Algorithmic Collective: A General Model for Swarm Intelligence
Abstract
The mechanisms underlying swarm intelligence remain largely unexplained theoretically, and existing frameworks struggle to account for both homogeneous and heterogeneous intelligent groups—this is the core problem addressed in this paper. Understanding how collective intelligence emerges from individual interactions is not only a theoretical gap in swarm intelligence research but also a critical issue in systems science, artificial intelligence, and human-machine collaboration. Based on complex adaptive systems theory and integrated with a generalized view of algorithms, this paper proposes the "algorithmic collective" model, whose theoretical innovations are threefold. First, it establishes three core ideas of the algorithmic perspective: the generalized algorithm expands the traditional scope of algorithms beyond computer programs to general rule systems; the unity of entity and rule holds that an algorithmic unit is both an objective entity and a process of rule execution, the two being dialectically unified; the hierarchy of entity and rule reveals the nested relationship between macro-rules and micro-rules, providing methodological guidance for cross-level modeling. Second, it defines the "algorithmic unit" as the basic rule-system individual constituting a group, replacing the concept of adaptive agent, with four advantages: thorough monism, wide applicability, explicit representation of heterogeneity, and higher operability.
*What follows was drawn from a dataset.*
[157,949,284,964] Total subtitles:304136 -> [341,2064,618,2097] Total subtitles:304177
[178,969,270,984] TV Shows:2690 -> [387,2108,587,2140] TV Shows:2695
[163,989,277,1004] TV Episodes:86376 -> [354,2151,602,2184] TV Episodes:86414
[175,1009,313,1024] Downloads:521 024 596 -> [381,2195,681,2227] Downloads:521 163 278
Third, it constructs a three-layer conceptual model consisting of the entity layer, rule layer, and function layer, forming a closed-loop evolutionary path of institutionalization, emergence, and embodiment. The rule layer is further decomposed into three parallel sub-rules: individual rules, communication rules, and leadership rules, decomposing the nonlinear interactions in swarm intelligence into designable, controllable, and measurable components. This study demonstrates that the algorithmic collective model provides a new ontological foundation and methodological tool for understanding the emergence process of swarm intelligence, and can effectively support computational modeling of swarm intelligence, analysis of heterogeneous groups, and interdisciplinary research on complex adaptive systems.